Le lendemain, je me consacre exclusivement à l'écriture de mon journal. Assis à une table d'un petit café, j'écris, je bois le thé, je regarde les passants. Je revis mon séjour dans le désert. Je suis bien dans cette tranquilité. J'écris toute la journée, jusqu'à ce que mon crayon se vide d'encre. À peine ai-je refermé mon journal, un jeune homme dans la vingtaine s'adresse à moi. J'accepte de prendre le thé avec lui. Il s'appelle Moustapha, 25 ans, soldat dans l'armée marocaine. Un autre jeune homme se joint à nous peu de temps après. Il se présente, Amine, ingénieur d'état. On discute tous les trois. J'ai presque l'impression d'être des leurs.
À un moment donné, trois jeunes s'approchent de Amine. L'un d'eux lui donne quelques claques au visage se moquant du fait qu'il parle français. Amine me raconte que ce genre de situation survient fréquemment, qu'il essaye de ne plus s'en faire avec ça. Moustapha ajoute qu'il fait partie d'une ethnie berbère minoritaire dans la région. Amine serait victime d'actes de racisme.

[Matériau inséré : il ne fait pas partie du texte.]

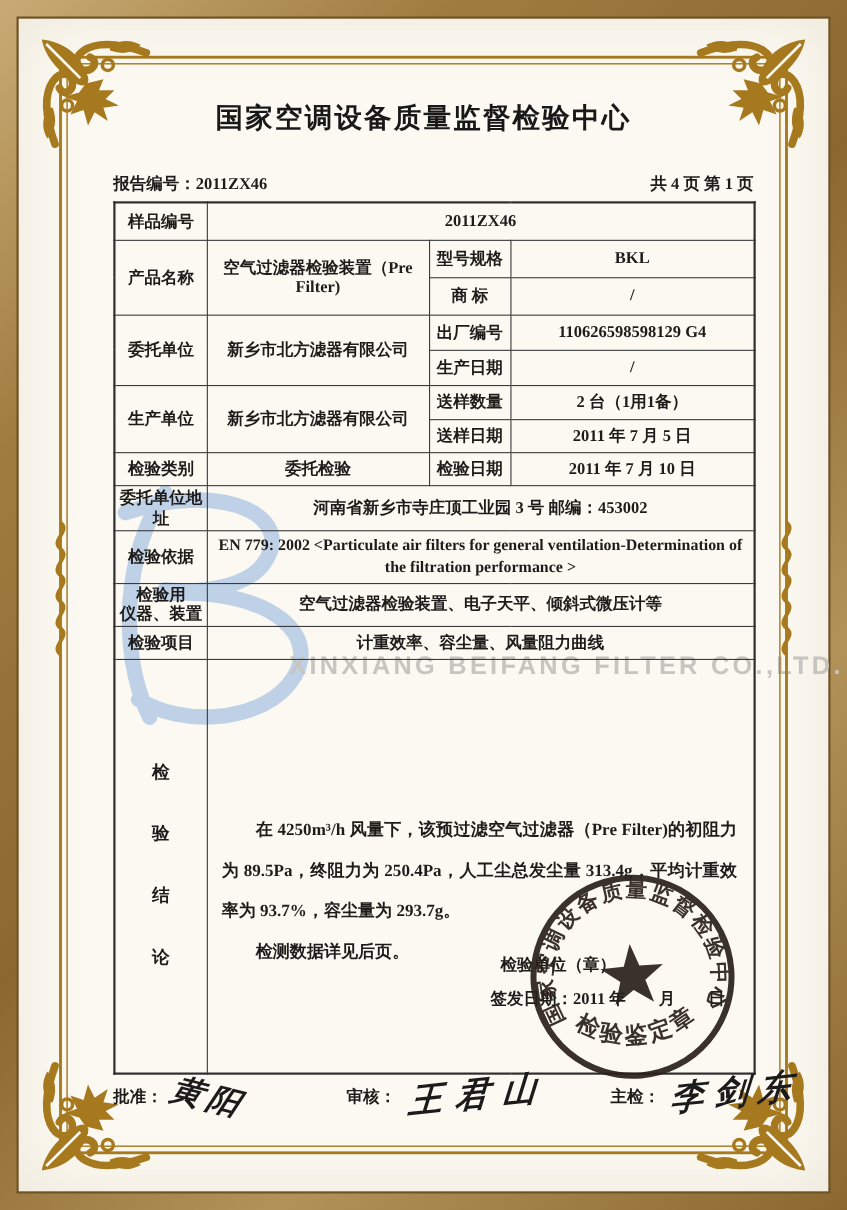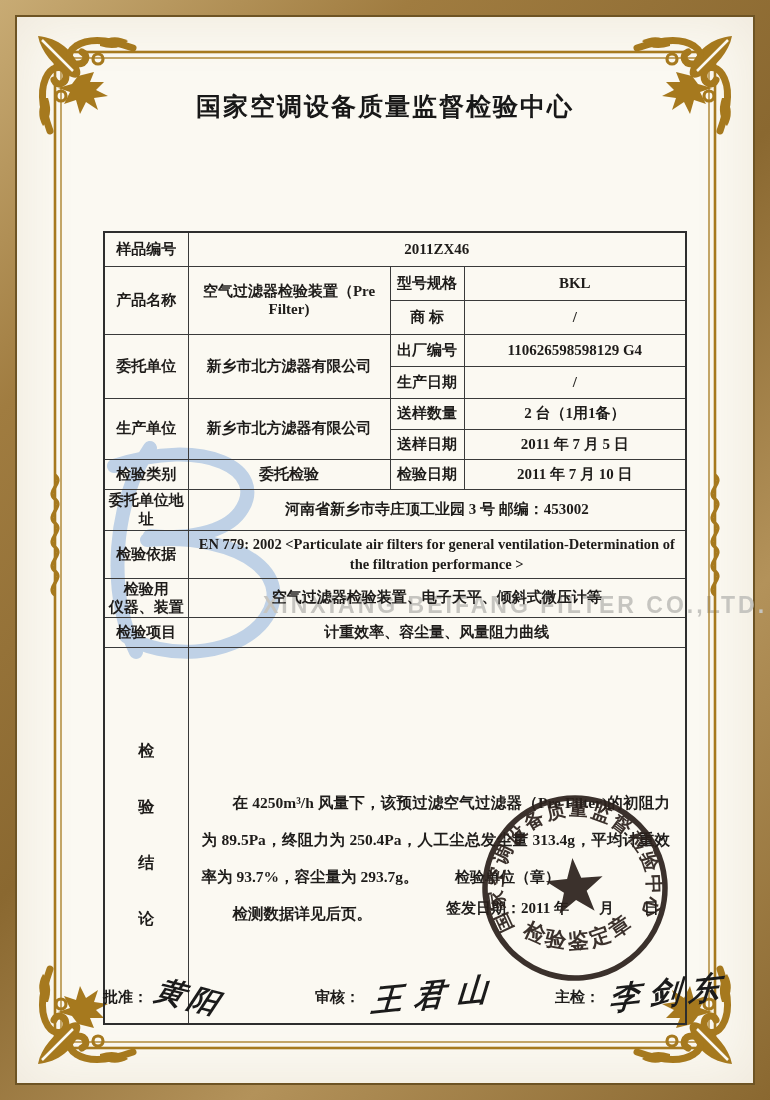--- a/index.html
+++ b/index.html
@@ -34,21 +34,21 @@
   .title2{position:absolute;left:0;top:126px;width:770px;text-align:center;
     font-size:31px;font-weight:800;letter-spacing:30px;text-indent:30px;color:#181818;
     font-family:"Liberation Sans","DejaVu Sans",sans-serif;}
   .meta-row{position:absolute;left:103px;top:158px;width:582px;display:flex;
     justify-content:space-between;font-size:15px;font-weight:700;}
   
   table.rpt{position:absolute;left:103px;top:183px;width:582px;border-collapse:collapse;
     table-layout:fixed;font-size:15px;}
   table.rpt th,table.rpt td{border:1.5px solid #3a3a3a;text-align:center;vertical-align:middle;
     padding:1px 3px;font-weight:600;overflow:hidden;}
-  table.rpt{border:2px solid #2e2e2e;margin-top:48px;}
+  table.rpt{border:2px solid #2e2e2e;}
   th.lbl{font-weight:600;}
   td.left{text-align:left;padding-left:26px;}
   th.pre{white-space:pre-line;line-height:18px;}
   td.basis{font-size:14.5px;line-height:20px;font-weight:500;}
   td.concl{vertical-align:top;position:relative;text-align:left;}
   .concl-body{padding:46px 12px 0 10px;line-height:37px;font-size:15.5px;text-align:justify;}
   .concl-body p{margin:0;text-indent:2em;}
   .vlabel{width:18px;margin:0 auto;line-height:56px;word-break:break-all;
     font-size:16px;text-align:center;}
   
@@ -98,20 +98,24 @@
     <use href="#corner" transform="translate(28,26)"></use>
     <use href="#corner" transform="translate(742,26) scale(-1,1)"></use>
     <use href="#corner" transform="translate(28,1074) scale(1,-1)"></use>
     <use href="#corner" transform="translate(742,1074) scale(-1,-1)"></use>
     <use href="#sideScroll" transform="translate(55,535)"></use>
     <use href="#sideScroll" transform="translate(715,535)"></use>
   </svg>
 
   <div class="content">
     <div class="title1">国家空调设备质量监督检验中心</div>
+    <div class="meta-row">
+      <span>报告编号：2011ZX46</span>
+      <span>共 4 页 第 1 页</span>
+    </div>
 
     <table class="rpt">
       <colgroup>
           <col style="width:84px">
           <col style="width:202px">
           <col style="width:74px">
           <col style="width:222px">
         </colgroup>
       <tbody>
           <tr style="height:34px">

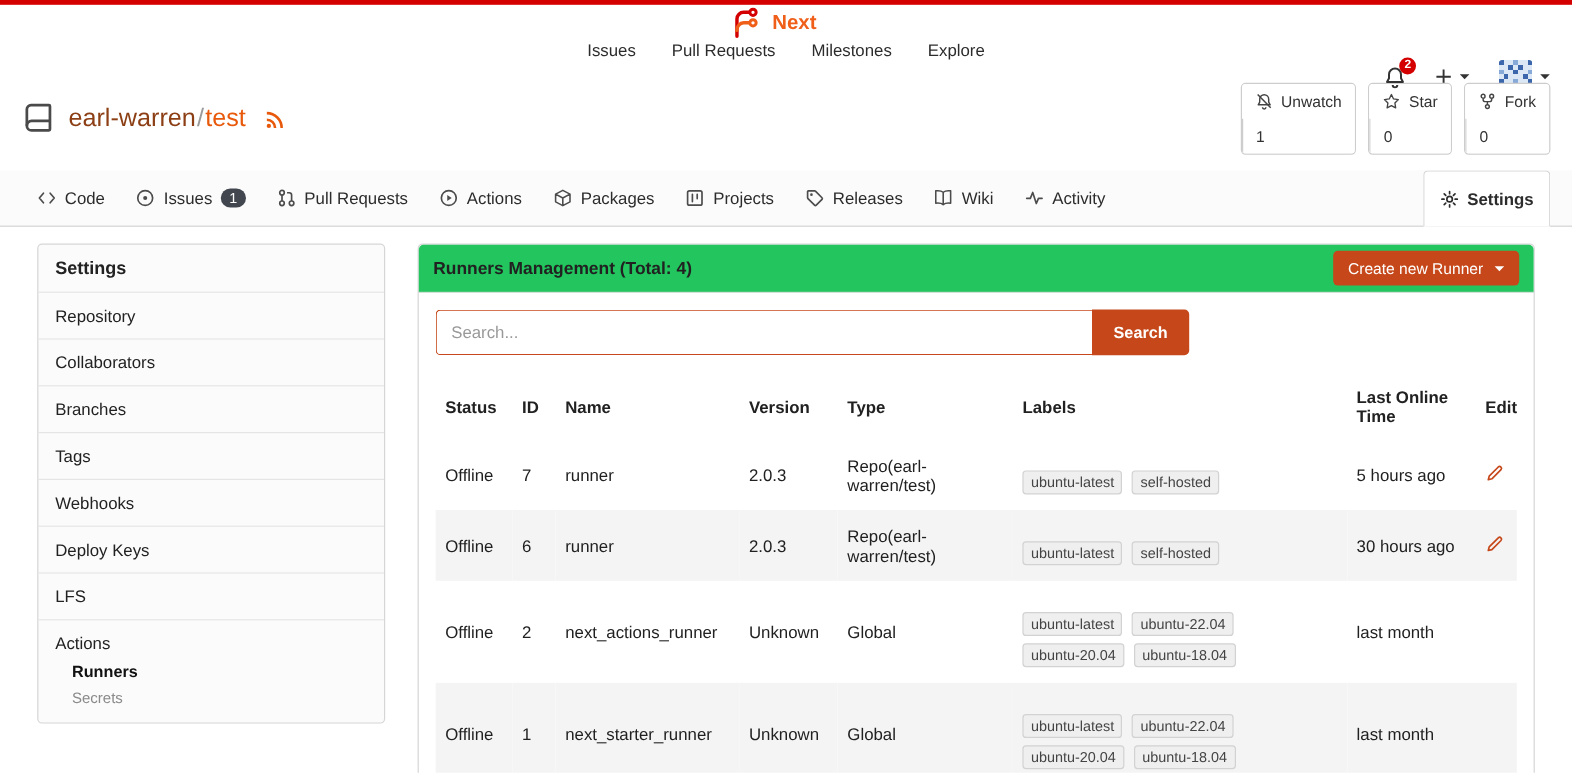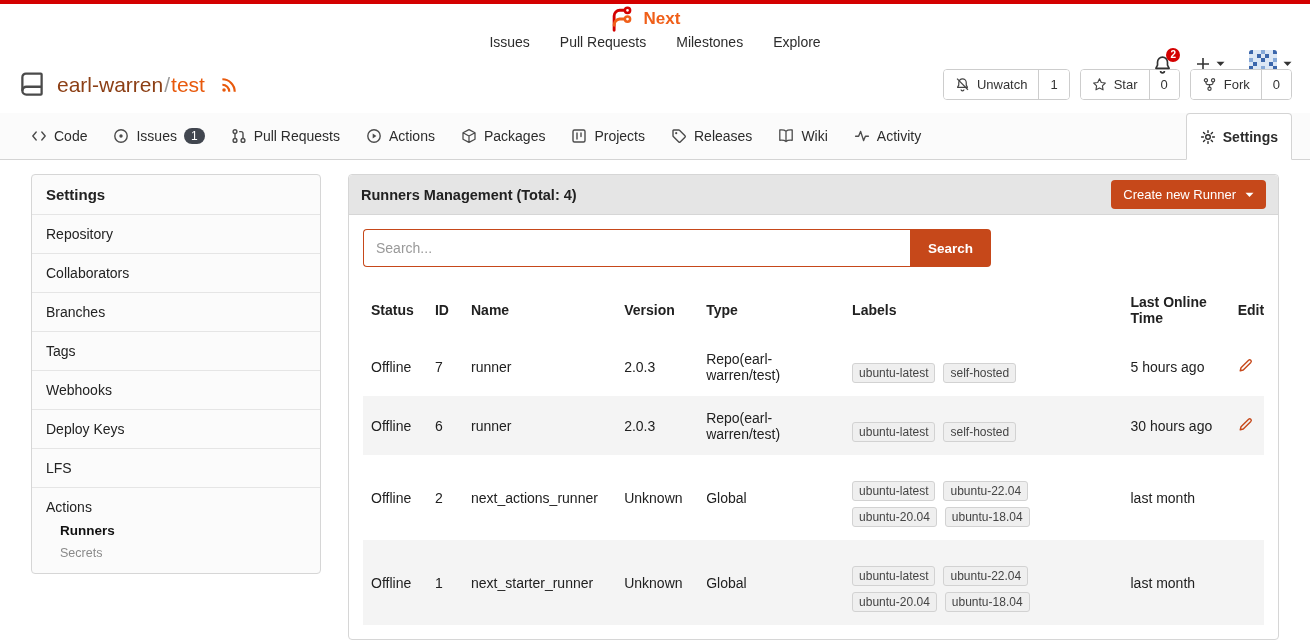--- a/index.html
+++ b/index.html
@@ -28,21 +28,21 @@
   .avatar{width:28px;height:28px;border-radius:3px;overflow:hidden;}
 
   
   .repo-header{display:flex;align-items:center;padding:15px 18px 13px 18px;text-align:right;}
   .repo-title{display:flex;align-items:center;gap:11px;font-size:21px;}
   .repo-owner{color:#8c3f15;cursor:pointer;}
   .repo-sep{color:#9a9a9a;margin:0 1px;}
   .repo-name{color:#e8590c;cursor:pointer;}
   .rss{margin-left:4px;cursor:pointer;}
   .repo-actions{margin-left:auto;display:flex;gap:10px;}
-  .btn-group{display:flex;border:1px solid #cdcdcd;border-radius:4px;overflow:hidden;background:#fff;}
+  .btn-group{display:flex;border:1px solid #cdcdcd;border-radius:4px;overflow:hidden;background:#fff;flex-direction:column;}
   .btn-group .seg{display:flex;align-items:center;gap:7px;padding:7px 11px;font-size:13px;color:#333;cursor:pointer;background:#fff;}
   .btn-group .count{border-left:1px solid #cdcdcd;cursor:pointer;}
 
   
   .tab-bar{display:flex;align-items:stretch;height:47px;padding:0 18px;background:#fbfbfb;border-bottom:1px solid #d4d4d4;}
   .tab{display:flex;align-items:center;gap:7px;padding:0 13px;color:#2c2c2c;cursor:pointer;}
   .ticon{color:#4c4c4c;}
   .tab-badge{background:#41464f;color:#fff;border-radius:10px;font-size:12px;padding:1px 7px;}
   .tab-settings{margin-left:auto;background:#fff;border:1px solid #d4d4d4;border-bottom:1px solid #fff;border-radius:4px 4px 0 0;margin-bottom:-1px;font-weight:bold;}
 
@@ -50,21 +50,21 @@
   .content{display:flex;align-items:flex-start;padding:14px 31px 0 31px;}
   .sidebar{width:290px;flex-shrink:0;background:#fbfbfb;border:1px solid var(--border);border-radius:4px;}
   .side-item{padding:11px 14px;border-top:1px solid #e5e5e5;color:#222;cursor:pointer;}
   .side-item:first-child{border-top:none;}
   .side-title{font-weight:bold;font-size:15px;cursor:default;}
   .side-sub{margin:8px 0 2px 14px;display:flex;flex-direction:column;gap:8px;}
   .sub-item{font-size:12.5px;color:#8a8a8a;cursor:pointer;}
   .sub-item.active{color:#111;font-weight:bold;font-size:13.5px;}
 
   .panel{flex:1;margin-left:27px;border:1px solid var(--border);border-radius:4px;background:#fff;}
-  .panel-header{display:flex;align-items:center;justify-content:space-between;background:#e5e5e5;border-bottom:1px solid var(--border);padding:5px 12px;border-radius:4px 4px 0 0;min-height:40px;}
+  .panel-header{display:flex;align-items:center;justify-content:space-between;background:#22c55e;border-bottom:1px solid var(--border);padding:5px 12px;border-radius:4px 4px 0 0;min-height:40px;}
   .panel-title{font-weight:bold;font-size:14.5px;}
   .btn-primary{background:var(--accent);color:#fff;border:none;border-radius:4px;padding:7px 12px;font-size:13px;display:flex;align-items:center;gap:9px;cursor:pointer;font-family:inherit;}
   .panel-body{padding:14px;}
   .search-row{display:flex;width:628px;}
   .search-input{flex:1;border:1px solid var(--accent);border-right:none;border-radius:4px 0 0 4px;padding:10px 12px;font-size:14px;font-family:inherit;outline:none;color:#333;background:#fff;}
   .search-input::placeholder{color:#999;}
   .search-btn{background:var(--accent);color:#fff;border:none;border-radius:0 4px 4px 0;padding:10px 18px;font-size:13.5px;font-weight:bold;cursor:pointer;font-family:inherit;}
 
   .runners-table{width:100%;border-collapse:collapse;margin-top:16px;table-layout:fixed;}
   .runners-table th{text-align:left;font-weight:bold;padding:11px 8px;vertical-align:middle;}

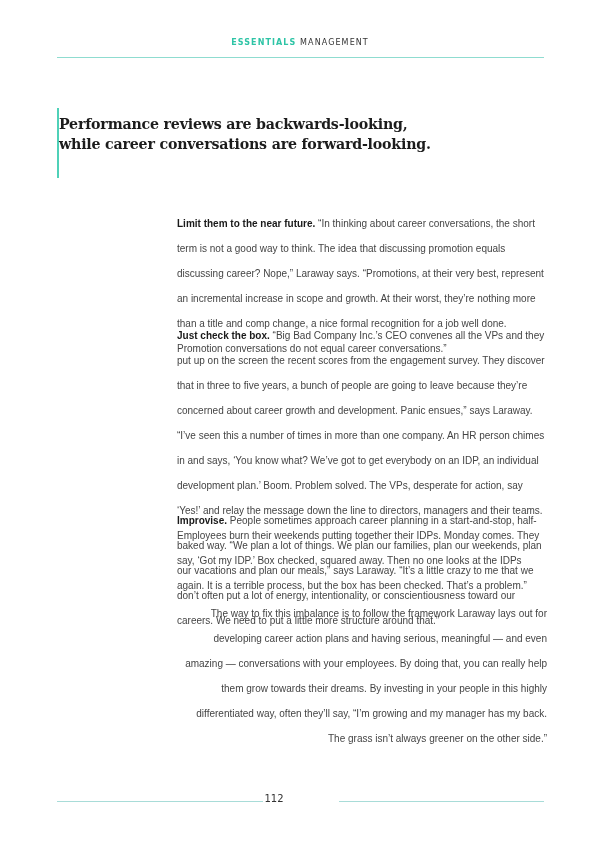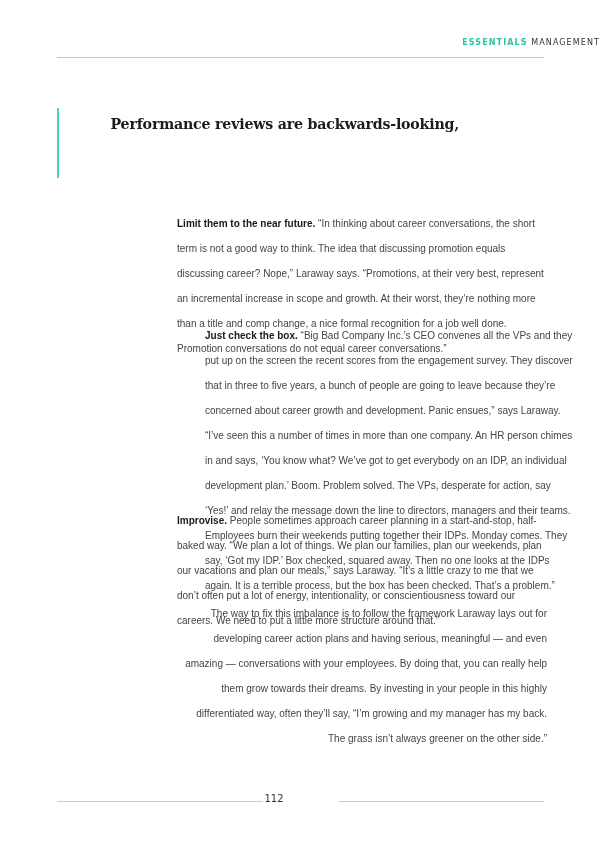--- a/index.html
+++ b/index.html
@@ -1,50 +1,50 @@
 <!DOCTYPE html>
 <html><head>
 <meta charset="utf-8">
 <style>
   html, body { margin:0; padding:0; background:#ffffff; }
   body { width:600px; height:848px; position:relative; overflow:hidden; font-family:"Liberation Sans", sans-serif; color:#3a3a3a; }
-  .header { position:absolute; top:38px; left:0; width:600px; text-align:right; font-size:8px; letter-spacing:1.1px; font-family:"DejaVu Sans", sans-serif; }
+  .header { position:absolute; top:38px; left:0; width:600px; text-align:center; font-size:8px; letter-spacing:1.1px; font-family:"DejaVu Sans", sans-serif; }
   .header .brand { color:#2ec4a6; font-weight:bold; }
   .header .section { color:#333; }
   .header-rule { position:absolute; top:57px; left:57px; width:487px; height:1px; background:#8fdcd0; }
 
   .pull-quote { position:absolute; top:108px; left:57px; width:400px; height:70px; border-left:2px solid #4fd1b8; }
-  .pull-quote p { margin:0; padding-left:19px; padding-top:6px; font-family:"DejaVu Serif", serif; font-weight:bold; font-size:14.2px; line-height:20px; color:#1c1c1c; letter-spacing:-0.2px;text-align:right; }
+  .pull-quote p { margin:0; padding-top:6px; font-family:"DejaVu Serif", serif; font-weight:bold; font-size:14.2px; line-height:20px; color:#1c1c1c; letter-spacing:-0.2px; }
 
   .body-col { position:absolute; left:177px; width:370px; font-size:10px; line-height:25px; color:#444; }
   .body-col p { margin:0; }
   .body-col .lead { font-weight:bold; color:#1a1a1a; }
   #p1 { top:211px; }
-  #p2 { top:323px;margin-left:28px; }
+  #p2 { top:323px; }
   #p3 { top:508px; }
   #p4 { top:601px;text-align:right; }
 
   .footer-rule { position:absolute; top:801px; height:1px; background:#a8dcd8; }
   .footer-rule.left { left:57px; width:206px; }
   .footer-rule.right { left:339px; width:205px; }
   .page-num { position:absolute; top:793px; left:0; width:548px; text-align:center; font-size:10px; color:#333; font-family:"DejaVu Sans", sans-serif; }
 </style>
 </head>
 <body>
 
 <div class="header">
   <span class="brand">ESSENTIALS</span>
   <span class="section">MANAGEMENT</span>
 </div>
 <div class="header-rule"></div>
 
 <div class="pull-quote">
   <p>
     <span>Performance reviews are backwards-looking,</span><br>
-    <br>
+    <span>while career conversations are forward-looking.</span><br>
   </p>
 </div>
 
 <div class="body-col" id="p1">
   <p><span class="lead">Limit them to the near future.</span><span> “In thinking about career conversations, the short term is not a good way to think. The idea that discussing promotion equals discussing career? Nope,” Laraway says. “Promotions, at their very best, represent an incremental increase in scope and growth. At their worst, they’re nothing more than a title and comp change, a nice formal recognition for a job well done. Promotion conversations do not equal career conversations.”</span></p>
 </div>
 
 <div class="body-col" id="p2">
   <p><span class="lead">Just check the box.</span><span> “Big Bad Company Inc.’s CEO convenes all the VPs and they put up on the screen the recent scores from the engagement survey. They discover that in three to five years, a bunch of people are going to leave because they’re concerned about career growth and development. Panic ensues,” says Laraway. “I’ve seen this a number of times in more than one company. An HR person chimes in and says, ‘You know what? We’ve got to get everybody on an IDP, an individual development plan.’ Boom. Problem solved. The VPs, desperate for action, say ‘Yes!’ and relay the message down the line to directors, managers and their teams. Employees burn their weekends putting together their IDPs. Monday comes. They say, ‘Got my IDP.’ Box checked, squared away. Then no one looks at the IDPs again. It is a terrible process, but the box has been checked. That’s a problem.”</span></p>
 </div>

Pendant que nous discutons, Moustapha roule une cigarette de Haschisch. Puis une autre. Dans l'espace de deux heures, il en aura roulé et fumé quatre. Puis il s'absente pour revenir avec un sac de plastique rempli d'un liquide translucide. C'est de la mahia artisanale, un alcool fort à base de dattes. Il en boira trois sacs durant la soirée.
Amine s'éclipse également pendant un bon moment pour revenir avec un contenant de pilules dont il refuse de me dévoiler le contenu. Moustapha me révélera plus tard qu'il s'agissait d'antidépresseurs. Amine n'est pas ingénieur. Il n'a pas réussi à compléter ses études et, selon Moustapha, ses problèmes de santé mentale et ses moyens financiers ne lui laissent aucun espoir de les compléter un jour.
Moustapha me propose d'aller finir la soirée dans un bar traditionnel berbère. Je veux bien. Une fois sur place, je vis le night life berbère en sirotant une bière. Moustapha danse, ivre. Il a trouvé, le temps d'une soirée, un bonheur facile par l'excès. Un violoneux joue de la musique berbère accompagné percussions et d'un synthétiseur. Deux danseuses peu enthousiastes décorent la piste de danse.
Notre soirée se termine à la fermeture du bar.